A new variant of Ryuk ransomware has been detected with worm-like capabilities that allow it to spread laterally within an infected network with no human interaction. This is a notable change for a ransomware variant that has previously been deployed manually after access to a network has been gained. Previously, when network access is achieved, the threat actors performed reconnaissance and manually moved laterally within a network using living-off-the-land binaries and dropping their ransomware payload on all accessible devices. The update means this process can be largely automated, which will decrease the time from intrusion to infection and by freeing up time, more attacks could be conducted.

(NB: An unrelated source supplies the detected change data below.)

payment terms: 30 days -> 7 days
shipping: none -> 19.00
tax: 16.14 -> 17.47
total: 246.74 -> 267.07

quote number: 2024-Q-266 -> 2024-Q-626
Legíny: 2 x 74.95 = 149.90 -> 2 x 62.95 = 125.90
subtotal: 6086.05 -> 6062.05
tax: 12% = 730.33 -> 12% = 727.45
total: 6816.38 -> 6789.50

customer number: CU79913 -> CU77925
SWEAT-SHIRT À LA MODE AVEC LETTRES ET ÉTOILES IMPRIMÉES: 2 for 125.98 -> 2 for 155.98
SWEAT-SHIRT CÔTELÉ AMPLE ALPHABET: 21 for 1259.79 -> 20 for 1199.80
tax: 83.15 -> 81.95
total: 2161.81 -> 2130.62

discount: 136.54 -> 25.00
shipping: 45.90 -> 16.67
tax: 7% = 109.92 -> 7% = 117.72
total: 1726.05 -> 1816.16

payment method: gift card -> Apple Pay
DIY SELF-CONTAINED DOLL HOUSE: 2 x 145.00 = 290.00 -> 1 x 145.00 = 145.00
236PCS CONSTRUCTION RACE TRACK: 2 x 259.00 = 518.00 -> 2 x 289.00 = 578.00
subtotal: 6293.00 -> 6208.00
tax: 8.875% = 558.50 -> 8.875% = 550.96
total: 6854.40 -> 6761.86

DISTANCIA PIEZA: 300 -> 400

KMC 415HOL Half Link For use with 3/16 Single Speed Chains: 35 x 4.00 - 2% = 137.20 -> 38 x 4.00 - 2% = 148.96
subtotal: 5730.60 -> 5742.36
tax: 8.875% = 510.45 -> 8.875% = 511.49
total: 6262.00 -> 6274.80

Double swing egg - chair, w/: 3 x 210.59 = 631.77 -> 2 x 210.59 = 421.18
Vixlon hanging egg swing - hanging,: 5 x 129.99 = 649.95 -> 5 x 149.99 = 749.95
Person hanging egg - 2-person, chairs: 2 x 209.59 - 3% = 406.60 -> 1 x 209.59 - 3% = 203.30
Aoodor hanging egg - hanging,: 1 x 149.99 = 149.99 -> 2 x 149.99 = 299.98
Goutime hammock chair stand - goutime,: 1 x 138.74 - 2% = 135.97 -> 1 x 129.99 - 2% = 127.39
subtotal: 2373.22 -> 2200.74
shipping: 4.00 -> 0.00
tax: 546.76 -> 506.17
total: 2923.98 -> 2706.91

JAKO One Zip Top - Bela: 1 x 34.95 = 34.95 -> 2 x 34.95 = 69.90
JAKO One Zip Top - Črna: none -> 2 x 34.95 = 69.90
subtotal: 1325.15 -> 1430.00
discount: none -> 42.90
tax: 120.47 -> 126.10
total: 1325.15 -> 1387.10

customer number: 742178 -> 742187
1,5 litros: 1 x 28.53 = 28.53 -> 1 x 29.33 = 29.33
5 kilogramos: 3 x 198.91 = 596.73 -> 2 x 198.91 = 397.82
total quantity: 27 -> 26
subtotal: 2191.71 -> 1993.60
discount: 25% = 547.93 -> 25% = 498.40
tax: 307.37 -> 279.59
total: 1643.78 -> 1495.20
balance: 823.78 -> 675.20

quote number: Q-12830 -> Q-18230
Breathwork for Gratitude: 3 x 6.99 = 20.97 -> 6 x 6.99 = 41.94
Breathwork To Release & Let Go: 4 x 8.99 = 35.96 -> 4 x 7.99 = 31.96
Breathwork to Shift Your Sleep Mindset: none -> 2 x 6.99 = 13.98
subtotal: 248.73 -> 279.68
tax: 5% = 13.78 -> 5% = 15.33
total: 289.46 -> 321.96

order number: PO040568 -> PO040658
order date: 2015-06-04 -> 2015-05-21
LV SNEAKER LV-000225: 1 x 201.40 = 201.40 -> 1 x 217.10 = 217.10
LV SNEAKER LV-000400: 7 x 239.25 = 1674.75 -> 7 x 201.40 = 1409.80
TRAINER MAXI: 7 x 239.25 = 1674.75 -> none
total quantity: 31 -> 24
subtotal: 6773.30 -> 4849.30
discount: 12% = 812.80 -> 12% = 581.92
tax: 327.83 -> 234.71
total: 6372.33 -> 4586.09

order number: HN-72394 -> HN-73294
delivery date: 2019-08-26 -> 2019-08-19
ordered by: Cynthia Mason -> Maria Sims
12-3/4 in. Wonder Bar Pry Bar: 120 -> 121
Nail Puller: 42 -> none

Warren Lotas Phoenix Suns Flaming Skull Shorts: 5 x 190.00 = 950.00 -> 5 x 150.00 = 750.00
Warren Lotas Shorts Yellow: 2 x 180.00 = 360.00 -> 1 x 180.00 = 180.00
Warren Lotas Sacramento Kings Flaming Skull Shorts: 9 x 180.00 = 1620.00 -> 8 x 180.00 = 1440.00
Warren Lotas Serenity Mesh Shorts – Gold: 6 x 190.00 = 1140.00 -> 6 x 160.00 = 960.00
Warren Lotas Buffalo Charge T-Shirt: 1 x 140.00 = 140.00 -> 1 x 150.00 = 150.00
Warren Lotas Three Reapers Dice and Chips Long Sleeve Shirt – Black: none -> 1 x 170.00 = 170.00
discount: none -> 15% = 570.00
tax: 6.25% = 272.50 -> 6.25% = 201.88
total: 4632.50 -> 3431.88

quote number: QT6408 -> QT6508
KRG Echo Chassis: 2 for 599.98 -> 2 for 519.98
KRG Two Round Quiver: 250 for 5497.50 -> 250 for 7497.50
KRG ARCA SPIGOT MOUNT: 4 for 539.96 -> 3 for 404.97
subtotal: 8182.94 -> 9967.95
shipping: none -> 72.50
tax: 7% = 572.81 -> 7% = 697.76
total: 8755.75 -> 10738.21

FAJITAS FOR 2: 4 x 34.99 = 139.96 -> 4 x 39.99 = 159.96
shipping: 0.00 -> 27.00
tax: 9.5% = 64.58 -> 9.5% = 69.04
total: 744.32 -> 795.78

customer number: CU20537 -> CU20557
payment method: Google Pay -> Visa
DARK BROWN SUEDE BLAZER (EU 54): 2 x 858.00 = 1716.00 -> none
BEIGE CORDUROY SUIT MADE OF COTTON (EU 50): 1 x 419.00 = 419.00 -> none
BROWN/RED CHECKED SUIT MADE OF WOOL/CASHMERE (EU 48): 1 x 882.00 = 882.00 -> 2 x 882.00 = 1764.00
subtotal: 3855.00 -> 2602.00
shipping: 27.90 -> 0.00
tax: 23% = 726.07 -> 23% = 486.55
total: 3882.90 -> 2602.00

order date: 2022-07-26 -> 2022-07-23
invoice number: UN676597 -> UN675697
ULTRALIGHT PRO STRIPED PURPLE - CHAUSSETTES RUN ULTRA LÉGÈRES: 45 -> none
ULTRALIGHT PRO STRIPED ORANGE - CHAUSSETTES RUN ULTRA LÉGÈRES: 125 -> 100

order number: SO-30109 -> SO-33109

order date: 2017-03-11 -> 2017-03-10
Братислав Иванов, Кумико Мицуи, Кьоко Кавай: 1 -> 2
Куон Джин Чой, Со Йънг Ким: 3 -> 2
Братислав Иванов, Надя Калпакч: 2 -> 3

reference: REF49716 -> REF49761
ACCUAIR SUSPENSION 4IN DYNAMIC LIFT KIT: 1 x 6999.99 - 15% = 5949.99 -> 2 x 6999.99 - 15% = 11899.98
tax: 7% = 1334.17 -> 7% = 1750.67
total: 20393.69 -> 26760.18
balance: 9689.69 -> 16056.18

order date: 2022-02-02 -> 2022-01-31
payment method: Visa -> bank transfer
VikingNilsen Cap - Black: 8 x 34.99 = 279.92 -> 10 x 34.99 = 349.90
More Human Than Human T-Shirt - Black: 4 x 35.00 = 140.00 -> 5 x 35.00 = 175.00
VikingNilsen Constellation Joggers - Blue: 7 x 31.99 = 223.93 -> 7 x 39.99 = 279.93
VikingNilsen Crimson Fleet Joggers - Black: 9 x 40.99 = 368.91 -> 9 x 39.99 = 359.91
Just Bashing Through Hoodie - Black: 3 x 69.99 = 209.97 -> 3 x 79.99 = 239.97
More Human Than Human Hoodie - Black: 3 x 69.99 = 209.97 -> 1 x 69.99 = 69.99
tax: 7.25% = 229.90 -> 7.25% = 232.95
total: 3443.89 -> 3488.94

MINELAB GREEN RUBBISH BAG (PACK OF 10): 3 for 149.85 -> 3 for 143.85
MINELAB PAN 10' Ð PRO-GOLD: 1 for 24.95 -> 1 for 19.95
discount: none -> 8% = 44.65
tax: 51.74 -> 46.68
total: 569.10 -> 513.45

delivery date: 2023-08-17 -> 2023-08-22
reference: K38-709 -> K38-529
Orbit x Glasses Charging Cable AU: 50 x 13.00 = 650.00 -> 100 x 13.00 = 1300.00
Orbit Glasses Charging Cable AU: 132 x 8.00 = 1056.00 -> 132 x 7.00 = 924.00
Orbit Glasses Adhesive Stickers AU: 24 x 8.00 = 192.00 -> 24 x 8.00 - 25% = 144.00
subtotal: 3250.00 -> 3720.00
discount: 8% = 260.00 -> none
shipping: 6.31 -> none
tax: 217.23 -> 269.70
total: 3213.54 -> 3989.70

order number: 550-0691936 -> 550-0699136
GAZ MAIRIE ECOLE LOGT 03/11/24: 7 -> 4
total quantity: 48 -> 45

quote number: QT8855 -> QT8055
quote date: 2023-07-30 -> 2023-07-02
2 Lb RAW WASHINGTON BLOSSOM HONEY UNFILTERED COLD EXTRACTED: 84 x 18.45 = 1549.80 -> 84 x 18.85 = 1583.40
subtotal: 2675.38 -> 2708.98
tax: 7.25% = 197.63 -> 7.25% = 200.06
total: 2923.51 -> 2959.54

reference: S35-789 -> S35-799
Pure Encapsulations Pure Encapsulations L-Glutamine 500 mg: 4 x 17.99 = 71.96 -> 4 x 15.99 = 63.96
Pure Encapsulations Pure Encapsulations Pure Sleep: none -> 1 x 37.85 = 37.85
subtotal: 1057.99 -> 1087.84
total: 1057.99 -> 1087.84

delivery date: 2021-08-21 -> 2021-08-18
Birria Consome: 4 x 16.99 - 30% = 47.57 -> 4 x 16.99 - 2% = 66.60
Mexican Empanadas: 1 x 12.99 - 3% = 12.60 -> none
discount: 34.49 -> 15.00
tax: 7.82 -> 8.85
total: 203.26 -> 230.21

While it is unclear if Ryuk is a ransomware-as-a-service operation, there are believed to be multiple actors involved in conducting attacks and Ryuk is one of the most active ransomware variants. Ryuk accounted for around one third of all ransomware attacks in 2020, with attacks conducted at a rate of around 20 each week in 2020.
The latest Ryuk ransomware variant was discovered by the French cybersecurity agency ANSSI during an incident response it handled in January 2021. The latest version has a new attribute that allows it to self-replicate within a local network from machine to machine using scheduled tasks. Once launched, it will spread to all reachable machines on which Windows RPC accesses are possible.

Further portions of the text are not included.